“The reason why I like this so much is because it’s the same taste I used to have when I was a child,” my dad told me. “When I was a small boy and this man’s father was selling prawn mee in my neighbourhood.”
My parents and I were hunched over a pale wooden table, small wisps of steam rising into our faces from the two lime-green bowls of prawn noodles sitting in front of us. Unusually enough, we weren’t at a hawker centre. Right at the back of a nondescript shop lot sandwiched between a swathe of tarmac and a collection of bakeries and cafes sat a pair of food stalls, separated from the entrance by an expanse of identical tables and stools. It was testament to the amount of prestige Blanco Court Prawn Noodles had earned among Singapore’s makan kakis (‘foodies’ in popular slang) over the decades. Originating along Merchant Street, the stall became one of many in the eponymous shopping complex along North Bridge Road (several of its neighbours went on to become legendary food stalls in their own right), and its owner managed to earn enough to rent a small block along Beach Road which is only shared with a drinks stall and one selling ngoh hiang (Chinese five-spice meat rolls).

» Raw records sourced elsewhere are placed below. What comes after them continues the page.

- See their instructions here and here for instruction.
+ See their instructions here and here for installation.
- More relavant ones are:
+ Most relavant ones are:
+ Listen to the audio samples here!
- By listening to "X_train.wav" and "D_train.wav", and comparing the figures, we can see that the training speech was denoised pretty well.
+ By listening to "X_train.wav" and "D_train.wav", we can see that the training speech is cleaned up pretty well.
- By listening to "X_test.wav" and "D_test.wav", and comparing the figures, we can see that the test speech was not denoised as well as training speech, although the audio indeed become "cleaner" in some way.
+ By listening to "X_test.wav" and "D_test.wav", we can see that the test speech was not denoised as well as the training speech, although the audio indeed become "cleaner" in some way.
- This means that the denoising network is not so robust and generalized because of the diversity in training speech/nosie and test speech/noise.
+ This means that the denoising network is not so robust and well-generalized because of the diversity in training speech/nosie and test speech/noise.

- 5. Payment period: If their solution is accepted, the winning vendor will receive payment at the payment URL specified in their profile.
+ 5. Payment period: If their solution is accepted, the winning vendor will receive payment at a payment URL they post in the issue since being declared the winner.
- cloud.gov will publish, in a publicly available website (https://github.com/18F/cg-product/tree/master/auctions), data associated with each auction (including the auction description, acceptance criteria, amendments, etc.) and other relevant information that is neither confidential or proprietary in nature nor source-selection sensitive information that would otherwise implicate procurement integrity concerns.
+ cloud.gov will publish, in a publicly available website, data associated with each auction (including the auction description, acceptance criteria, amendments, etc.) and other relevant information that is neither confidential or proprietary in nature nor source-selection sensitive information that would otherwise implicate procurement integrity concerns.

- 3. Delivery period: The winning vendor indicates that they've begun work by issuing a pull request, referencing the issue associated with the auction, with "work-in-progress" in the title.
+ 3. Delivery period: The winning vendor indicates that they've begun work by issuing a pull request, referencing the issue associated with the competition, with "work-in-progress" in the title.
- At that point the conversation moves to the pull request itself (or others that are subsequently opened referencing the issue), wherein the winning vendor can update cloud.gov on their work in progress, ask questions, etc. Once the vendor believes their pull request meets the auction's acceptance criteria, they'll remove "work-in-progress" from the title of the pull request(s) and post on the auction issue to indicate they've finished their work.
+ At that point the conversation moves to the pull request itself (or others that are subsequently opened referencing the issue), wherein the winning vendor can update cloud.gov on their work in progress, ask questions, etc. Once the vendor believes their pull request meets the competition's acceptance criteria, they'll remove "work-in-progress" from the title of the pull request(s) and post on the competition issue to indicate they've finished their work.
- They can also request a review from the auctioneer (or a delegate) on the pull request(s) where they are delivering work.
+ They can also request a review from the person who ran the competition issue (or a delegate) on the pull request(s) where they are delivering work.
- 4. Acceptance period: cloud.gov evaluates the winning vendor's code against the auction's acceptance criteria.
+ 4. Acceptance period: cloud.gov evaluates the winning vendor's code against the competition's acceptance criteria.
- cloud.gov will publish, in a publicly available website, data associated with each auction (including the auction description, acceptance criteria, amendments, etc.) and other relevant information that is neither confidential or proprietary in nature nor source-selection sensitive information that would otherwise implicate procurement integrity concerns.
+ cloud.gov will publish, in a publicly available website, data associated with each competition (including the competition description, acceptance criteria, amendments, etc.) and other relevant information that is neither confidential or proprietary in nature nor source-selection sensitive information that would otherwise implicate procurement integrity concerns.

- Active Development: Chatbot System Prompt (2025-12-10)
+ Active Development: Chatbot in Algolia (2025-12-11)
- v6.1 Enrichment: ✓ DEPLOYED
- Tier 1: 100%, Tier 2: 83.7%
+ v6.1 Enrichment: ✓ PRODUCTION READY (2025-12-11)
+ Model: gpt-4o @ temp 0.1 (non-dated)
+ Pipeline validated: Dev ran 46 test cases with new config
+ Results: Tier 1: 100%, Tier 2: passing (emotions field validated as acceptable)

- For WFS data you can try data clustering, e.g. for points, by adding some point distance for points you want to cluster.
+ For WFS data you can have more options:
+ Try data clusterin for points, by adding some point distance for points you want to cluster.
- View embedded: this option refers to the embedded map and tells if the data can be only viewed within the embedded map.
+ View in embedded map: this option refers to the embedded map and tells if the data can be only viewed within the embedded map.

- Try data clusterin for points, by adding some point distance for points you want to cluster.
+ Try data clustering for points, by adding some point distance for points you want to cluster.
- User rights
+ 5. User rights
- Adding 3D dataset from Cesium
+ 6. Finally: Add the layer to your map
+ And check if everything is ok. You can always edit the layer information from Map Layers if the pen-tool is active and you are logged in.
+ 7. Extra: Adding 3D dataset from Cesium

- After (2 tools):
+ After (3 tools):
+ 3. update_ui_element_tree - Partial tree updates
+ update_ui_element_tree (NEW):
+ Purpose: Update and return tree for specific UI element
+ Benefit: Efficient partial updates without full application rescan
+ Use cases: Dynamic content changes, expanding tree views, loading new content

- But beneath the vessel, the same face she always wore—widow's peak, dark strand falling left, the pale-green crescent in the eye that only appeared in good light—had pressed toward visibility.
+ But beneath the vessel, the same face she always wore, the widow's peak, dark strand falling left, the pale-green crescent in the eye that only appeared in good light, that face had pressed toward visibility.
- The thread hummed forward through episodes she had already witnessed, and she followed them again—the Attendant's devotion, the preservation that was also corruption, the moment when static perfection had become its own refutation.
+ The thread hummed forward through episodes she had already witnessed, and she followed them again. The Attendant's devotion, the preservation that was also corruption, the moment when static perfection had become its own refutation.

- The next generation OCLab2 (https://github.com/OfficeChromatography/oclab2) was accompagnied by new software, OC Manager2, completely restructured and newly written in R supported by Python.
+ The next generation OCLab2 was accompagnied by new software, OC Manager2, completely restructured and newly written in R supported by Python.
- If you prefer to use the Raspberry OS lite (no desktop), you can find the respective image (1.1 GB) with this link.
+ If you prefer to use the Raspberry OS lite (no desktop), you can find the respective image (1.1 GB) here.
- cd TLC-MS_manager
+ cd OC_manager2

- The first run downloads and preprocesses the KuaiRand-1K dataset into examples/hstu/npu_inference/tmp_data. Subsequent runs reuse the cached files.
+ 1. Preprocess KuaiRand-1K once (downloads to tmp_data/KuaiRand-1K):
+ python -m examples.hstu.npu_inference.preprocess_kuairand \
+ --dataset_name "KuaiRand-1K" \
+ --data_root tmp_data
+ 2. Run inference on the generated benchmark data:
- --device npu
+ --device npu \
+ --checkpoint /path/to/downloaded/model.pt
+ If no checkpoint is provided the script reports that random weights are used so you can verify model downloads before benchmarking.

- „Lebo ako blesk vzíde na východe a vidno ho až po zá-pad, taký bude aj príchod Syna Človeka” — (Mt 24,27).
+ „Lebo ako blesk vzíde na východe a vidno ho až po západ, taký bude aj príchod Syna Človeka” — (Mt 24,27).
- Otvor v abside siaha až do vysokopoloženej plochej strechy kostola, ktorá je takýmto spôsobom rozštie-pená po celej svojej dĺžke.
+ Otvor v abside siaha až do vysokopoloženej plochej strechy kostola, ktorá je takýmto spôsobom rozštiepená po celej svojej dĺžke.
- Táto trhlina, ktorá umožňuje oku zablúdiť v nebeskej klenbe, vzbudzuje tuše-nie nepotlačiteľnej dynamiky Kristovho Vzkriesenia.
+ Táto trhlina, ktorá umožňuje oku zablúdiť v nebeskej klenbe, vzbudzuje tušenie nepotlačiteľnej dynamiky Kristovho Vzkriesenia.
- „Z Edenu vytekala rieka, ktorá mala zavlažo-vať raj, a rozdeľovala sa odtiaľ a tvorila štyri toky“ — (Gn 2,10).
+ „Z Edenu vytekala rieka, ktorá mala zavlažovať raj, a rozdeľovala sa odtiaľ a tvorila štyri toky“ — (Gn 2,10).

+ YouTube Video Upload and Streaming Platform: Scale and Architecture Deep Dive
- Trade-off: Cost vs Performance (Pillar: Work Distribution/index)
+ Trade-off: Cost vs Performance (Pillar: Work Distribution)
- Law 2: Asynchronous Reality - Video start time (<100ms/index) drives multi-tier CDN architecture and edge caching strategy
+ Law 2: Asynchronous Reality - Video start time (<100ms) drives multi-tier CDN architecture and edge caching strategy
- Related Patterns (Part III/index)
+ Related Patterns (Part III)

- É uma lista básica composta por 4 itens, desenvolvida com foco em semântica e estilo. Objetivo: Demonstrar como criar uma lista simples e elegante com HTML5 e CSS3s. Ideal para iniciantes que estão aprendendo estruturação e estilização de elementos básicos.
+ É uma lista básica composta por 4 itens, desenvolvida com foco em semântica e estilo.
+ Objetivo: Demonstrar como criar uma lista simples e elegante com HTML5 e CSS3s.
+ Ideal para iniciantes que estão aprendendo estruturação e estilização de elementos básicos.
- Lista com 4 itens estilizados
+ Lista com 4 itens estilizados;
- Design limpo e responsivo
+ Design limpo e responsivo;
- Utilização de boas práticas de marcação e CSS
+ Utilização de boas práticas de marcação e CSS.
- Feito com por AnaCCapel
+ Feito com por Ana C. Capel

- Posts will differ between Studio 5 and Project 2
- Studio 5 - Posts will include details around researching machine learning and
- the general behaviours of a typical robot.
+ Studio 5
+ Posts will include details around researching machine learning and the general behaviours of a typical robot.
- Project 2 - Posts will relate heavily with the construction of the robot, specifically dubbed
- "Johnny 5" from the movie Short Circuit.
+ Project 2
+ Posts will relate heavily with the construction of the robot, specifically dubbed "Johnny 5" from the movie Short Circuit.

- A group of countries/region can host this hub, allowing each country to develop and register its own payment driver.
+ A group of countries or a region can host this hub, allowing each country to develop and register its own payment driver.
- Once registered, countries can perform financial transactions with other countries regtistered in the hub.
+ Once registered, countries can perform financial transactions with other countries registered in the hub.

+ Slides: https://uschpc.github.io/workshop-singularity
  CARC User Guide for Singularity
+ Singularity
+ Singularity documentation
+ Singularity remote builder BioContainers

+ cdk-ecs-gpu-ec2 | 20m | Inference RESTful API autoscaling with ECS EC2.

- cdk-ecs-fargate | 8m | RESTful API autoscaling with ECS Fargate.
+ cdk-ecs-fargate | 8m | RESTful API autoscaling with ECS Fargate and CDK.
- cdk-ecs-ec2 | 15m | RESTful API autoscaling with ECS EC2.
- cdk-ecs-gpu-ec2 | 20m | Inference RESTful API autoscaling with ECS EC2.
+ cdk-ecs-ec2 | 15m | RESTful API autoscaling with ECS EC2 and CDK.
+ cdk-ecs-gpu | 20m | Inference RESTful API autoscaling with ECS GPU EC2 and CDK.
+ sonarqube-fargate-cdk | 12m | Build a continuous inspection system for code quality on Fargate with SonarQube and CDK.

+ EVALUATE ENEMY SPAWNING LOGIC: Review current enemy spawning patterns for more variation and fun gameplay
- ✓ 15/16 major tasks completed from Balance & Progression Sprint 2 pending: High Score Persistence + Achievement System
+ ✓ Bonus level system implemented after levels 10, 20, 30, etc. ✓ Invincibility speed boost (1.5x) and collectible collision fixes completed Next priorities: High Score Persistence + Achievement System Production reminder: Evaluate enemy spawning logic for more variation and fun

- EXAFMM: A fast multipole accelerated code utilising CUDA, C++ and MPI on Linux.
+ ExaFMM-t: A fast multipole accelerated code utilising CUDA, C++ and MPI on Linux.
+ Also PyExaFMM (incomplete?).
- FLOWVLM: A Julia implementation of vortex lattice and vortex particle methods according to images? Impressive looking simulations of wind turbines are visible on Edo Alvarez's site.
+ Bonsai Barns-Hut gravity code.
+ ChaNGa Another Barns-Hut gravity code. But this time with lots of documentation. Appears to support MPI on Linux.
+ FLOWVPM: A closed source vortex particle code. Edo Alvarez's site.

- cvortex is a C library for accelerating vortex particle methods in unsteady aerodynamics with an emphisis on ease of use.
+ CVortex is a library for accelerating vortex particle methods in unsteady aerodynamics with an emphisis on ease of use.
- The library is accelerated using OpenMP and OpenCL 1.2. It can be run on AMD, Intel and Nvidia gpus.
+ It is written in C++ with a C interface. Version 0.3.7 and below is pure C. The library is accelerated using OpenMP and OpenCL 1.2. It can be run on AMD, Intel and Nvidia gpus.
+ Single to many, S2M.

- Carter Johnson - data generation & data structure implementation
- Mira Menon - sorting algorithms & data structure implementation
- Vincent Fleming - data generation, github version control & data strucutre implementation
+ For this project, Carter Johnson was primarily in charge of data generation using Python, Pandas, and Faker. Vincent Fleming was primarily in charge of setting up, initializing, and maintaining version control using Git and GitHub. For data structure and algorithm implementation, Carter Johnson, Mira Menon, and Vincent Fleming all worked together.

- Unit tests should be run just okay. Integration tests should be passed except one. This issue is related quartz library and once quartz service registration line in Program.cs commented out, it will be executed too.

Prawn noodles are a common sight in Singaporean hawker centres. Many foodies attest that it’s the broth which makes or breaks them. The broth from Blanco Court Prawn Noodles appeared thin, but every mouthful seethed with a strong prawn flavour – the way it should be, my father asserted, from hours of cooking prawn shells down until every bit of flavour was unlocked. Some would say the prawns looked insipid, being unlike the full, bouncy variants some serve in other hawker stalls. Yet others could argue that the prawns were not the point of the dish. The other components were only subsidiary: the beansprouts that snapped between your teeth, the tender strings of wilted water spinach, the splash of fried onions on top for a burst of fragrance. It was just the broth that mattered.
My gold standard for prawn noodles was different.
It was often bundled in a plastic takeout bag, or in turquoise plastic bowls. The white vermicelli noodles are much thinner, and instead of simmering in a bowl of broth they were mixed in with blobs of spicy shrimp paste and dried bird’s eye chillis. The noodles wouldn’t come with the heads on (a pity, because I always enjoy sucking the juice out from them!) but made up for it with a few nuggets of pork lard, crispy and utterly toothsome. I would never eat the vegetables that came with it, but spend my Saturday mornings sitting amid the bustle at Ghim Moh Food Centre, or else slurping up my noodles on a lazy day at home in front of the television.
“Even the one at Ghim Moh is an innovation,” my father has remarked. “Then when they try to innovate it doesn’t taste the same. Blanco Court still has the real stuff.” But what if what you’d known as the ‘real stuff’, the stuff you’d grown up with, was what another person had regarded as a perversion of the flavours he’d known? And that’s something I’ll have to feel for with my tastebuds, in every spoonful of prawn broth.